Compensation du travail de nuit
Le travail de nuit régulier ou périodique doit être compensé. La LTr prévoit:
- Travail de nuit temporaire (moins de 25 nuits par année): supplément de salaire de 25 %.
- Travail de nuit régulier ou périodique (25 nuits et plus): congé compensatoire d'une durée équivalant à 10 % du temps de travail nocturne effectué. Ce congé doit être accordé dans un délai d'un an.
Certaines CCT prévoient des majorations supérieures, notamment dans l'hôtellerie-restauration (CCT nationale) ou dans les soins (conventions cantonales de santé). Les majorations contractuelles ou conventionnelles s'appliquent en priorité si elles sont plus favorables. Le supplément de nuit s'ajoute aux éventuels suppléments pour heures supplémentaires ou surtemps lorsque les deux se cumulent.

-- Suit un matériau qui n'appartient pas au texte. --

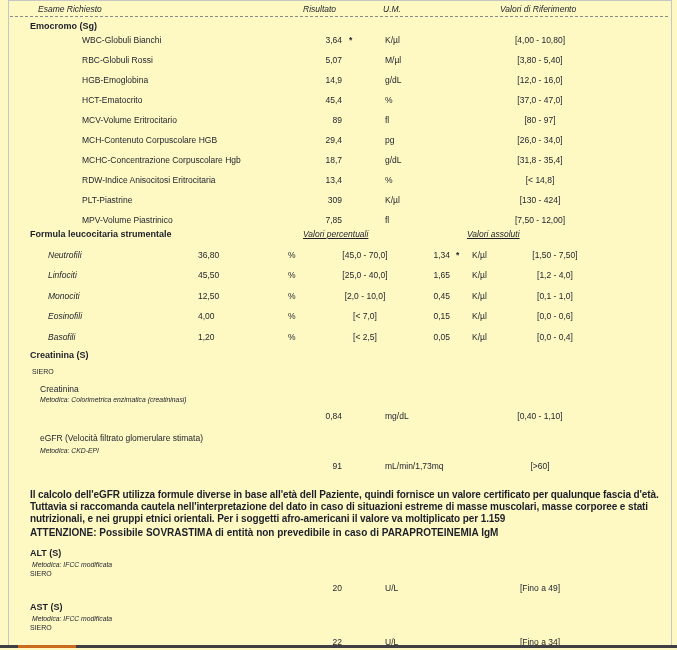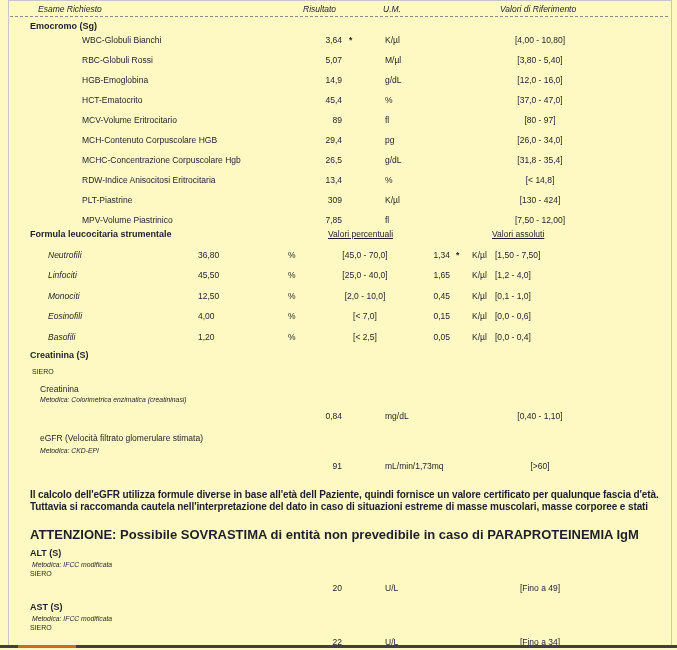--- a/index.html
+++ b/index.html
@@ -105,7 +105,7 @@
   </div>
   <div class="row" style="top:155px">
     <span class="c-name">MCHC-Concentrazione Corpuscolare Hgb</span>
-    <span class="c-res">26,5</span>
+    <span class="c-res">18,7</span>
     <span class="c-flag"></span>
     <span class="c-um">g/dL</span>
     <span class="c-ref">[31,8 - 35,4]</span>

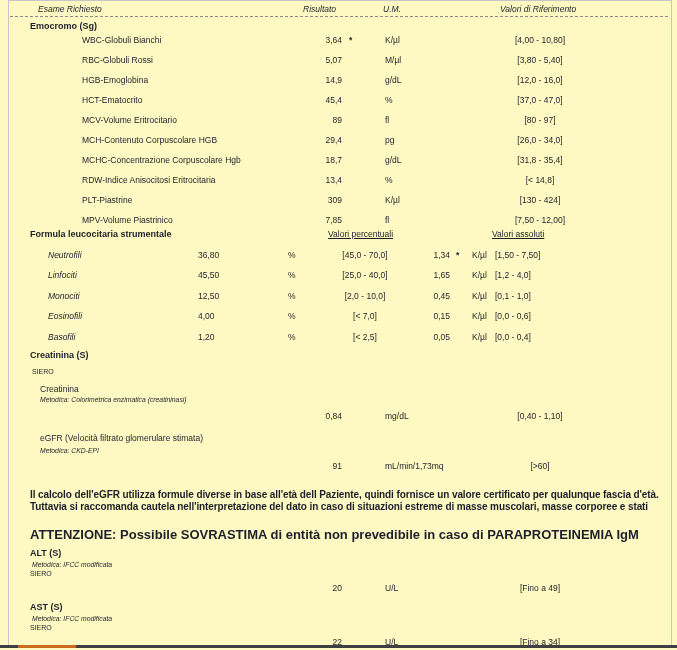--- a/index.html
+++ b/index.html
@@ -38,7 +38,7 @@
   .sub-name { position:absolute; left:40px; white-space:nowrap; }
   .specimen { position:absolute; font-size:7px; white-space:nowrap; }
   .method { position:absolute; font-style:italic; font-size:6.8px; white-space:nowrap; }
-  .col-group-hdr { position:absolute; text-decoration:underline; white-space:nowrap;margin-left:25px; }
+  .col-group-hdr { position:absolute; font-style:italic; text-decoration:underline; white-space:nowrap; }
   .note-line { position:absolute; left:30px; font-weight:700; font-size:10px; letter-spacing:-0.1px; white-space:nowrap; }
   .warning { position:absolute; left:30px; font-weight:700; font-size:13px; white-space:nowrap; }
 

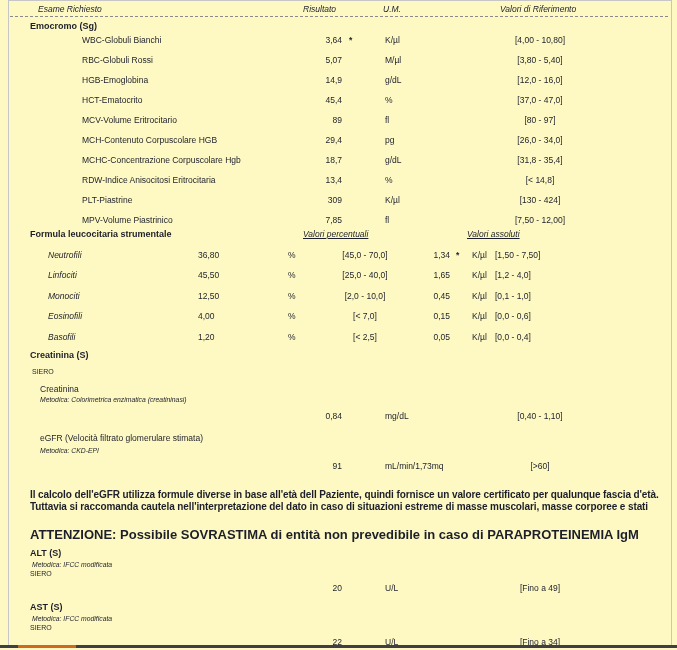--- a/index.html
+++ b/index.html
@@ -32,7 +32,7 @@
   .f-abs    { position:absolute; left:395px; width:55px; text-align:right; }
   .f-flag   { position:absolute; left:456px; font-weight:700; }
   .f-absum  { position:absolute; left:472px; white-space:nowrap; }
-  .f-absref { position:absolute; left:495px; width:120px; text-align:left; white-space:nowrap; }
+  .f-absref { position:absolute; left:495px; width:120px; text-align:center; white-space:nowrap; }
 
   .section-title { position:absolute; left:30px; font-weight:700; font-size:9px; white-space:nowrap; }
   .sub-name { position:absolute; left:40px; white-space:nowrap; }

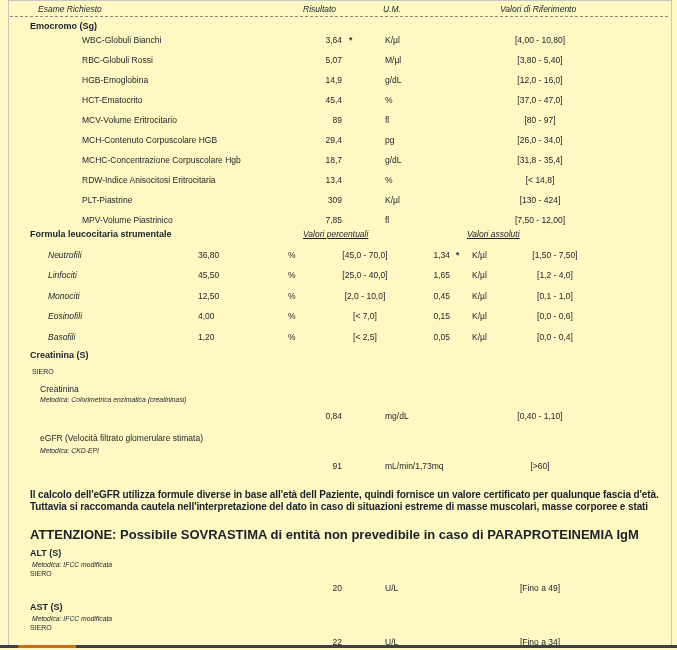--- a/index.html
+++ b/index.html
@@ -208,6 +208,7 @@
 
   <span class="note-line" style="top:489px">Il calcolo dell'eGFR utilizza formule diverse in base all'età dell Paziente, quindi fornisce un valore certificato per qualunque fascia d'età.</span>
   <span class="note-line" style="top:501px">Tuttavia si raccomanda cautela nell'interpretazione del dato in caso di situazioni estreme di masse muscolari, masse corporee e stati</span>
+  <span class="note-line" style="top:513px">nutrizionali, e nei gruppi etnici orientali. Per i soggetti afro-americani il valore va moltiplicato per 1.159</span>
   <span class="warning" style="top:527px">ATTENZIONE: Possibile SOVRASTIMA di entità non prevedibile in caso di PARAPROTEINEMIA IgM</span>
 
   <span class="section-title" style="top:548px">ALT (S)</span>

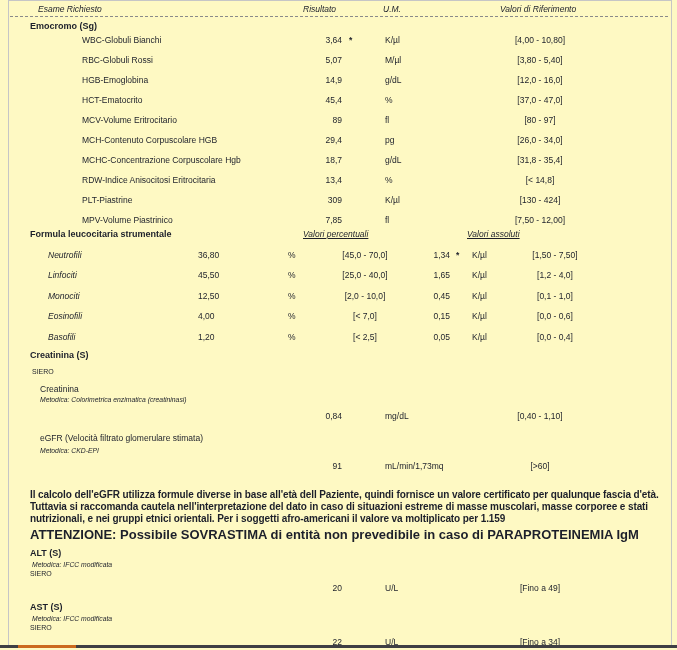--- a/index.html
+++ b/index.html
@@ -40,7 +40,7 @@
   .method { position:absolute; font-style:italic; font-size:6.8px; white-space:nowrap; }
   .col-group-hdr { position:absolute; font-style:italic; text-decoration:underline; white-space:nowrap; }
   .note-line { position:absolute; left:30px; font-weight:700; font-size:10px; letter-spacing:-0.1px; white-space:nowrap; }
-  .warning { position:absolute; left:30px; font-weight:700; font-size:13px; white-space:nowrap; }
+  .warning { position:absolute; left:30px; font-weight:700; font-size:10px; white-space:nowrap; }
 
   .scroll-track { position:absolute; left:0; right:0; top:645px; height:3px; background:#3f3f44; }
   .scroll-thumb { position:absolute; left:18px; top:645px; width:58px; height:3px; background:#cc6a1e; }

Protection de la santé des travailleurs de nuit
La LTr impose aux employeurs qui emploient des travailleurs de nuit réguliers d'organiser des visites médicales périodiques à leur charge. Un salarié dont l'état de santé est incompatible avec le travail de nuit peut demander à être affecté à un poste de jour, si un tel poste existe et est compatible avec ses qualifications. Si le poste de nuit inclut une part variable liée aux shifts ou aux primes de disponibilité, les règles du salaire variable s'appliquent pour le calcul du maintien de salaire en cas d'absence.
Questions fréquentes
À partir de quelle heure parle-t-on de travail de nuit en Suisse ?
Selon la LTr, le travail de nuit correspond à toute prestation effectuée entre 23h00 et 06h00. La plage 20h-23h et 6h-9h est qualifiée de travail du soir ou du matin et peut être réglementée par les CCT, mais n'est pas soumise aux mêmes restrictions. Le travail de nuit nécessite une autorisation spécifique du SECO ou de l'inspection cantonale du travail.
Quelle compensation reçoit-on pour le travail de nuit en Suisse ?
Pour un travail de nuit temporaire (moins de 25 nuits par an): supplément de salaire de 25 %. Pour un travail de nuit régulier ou périodique (25 nuits et plus): congé compensatoire de 10 % du temps nocturne effectué, à accorder dans l'année. Certaines CCT (hôtellerie-restauration, soins) prévoient des majorations supérieures qui s'appliquent en priorité si plus favorables.
L'employeur a-t-il des obligations médicales envers les travailleurs de nuit ?
Oui. La LTr impose aux employeurs qui emploient des travailleurs de nuit réguliers d'organiser des visites médicales périodiques à leur charge. Un salarié dont l'état de santé est incompatible avec le travail de nuit peut demander à être affecté à un poste de jour, si un tel poste existe et est compatible avec ses qualifications.
Le travail de nuit peut-il être refusé par un salarié ?
En principe, si le contrat de travail prévoit expressément le travail de nuit, le salarié ne peut le refuser sans manquer à ses obligations contractuelles. En revanche, certaines catégories de salariés bénéficient d'une protection spécifique: les femmes enceintes et les mères allaitantes sont dispensées de nuit dès notification de la grossesse, et les salariés dont l'état de santé est attesté comme incompatible avec le travail de nuit peuvent exiger un affectation diurne si un poste équivalent existe.
Le supplément de nuit est-il soumis aux charges sociales ?
Oui. Le supplément salarial de 25 % pour travail de nuit temporaire est soumis à toutes les charges sociales (AVS, AC, LPP, impôt à la source) au même titre que le salaire de base. Le congé compensatoire de 10 %, accordé sous forme de temps libre pour le travail de nuit régulier, n'est pas directement soumis à cotisation puisqu'il prend la forme d'un repos et non d'un versement monétaire.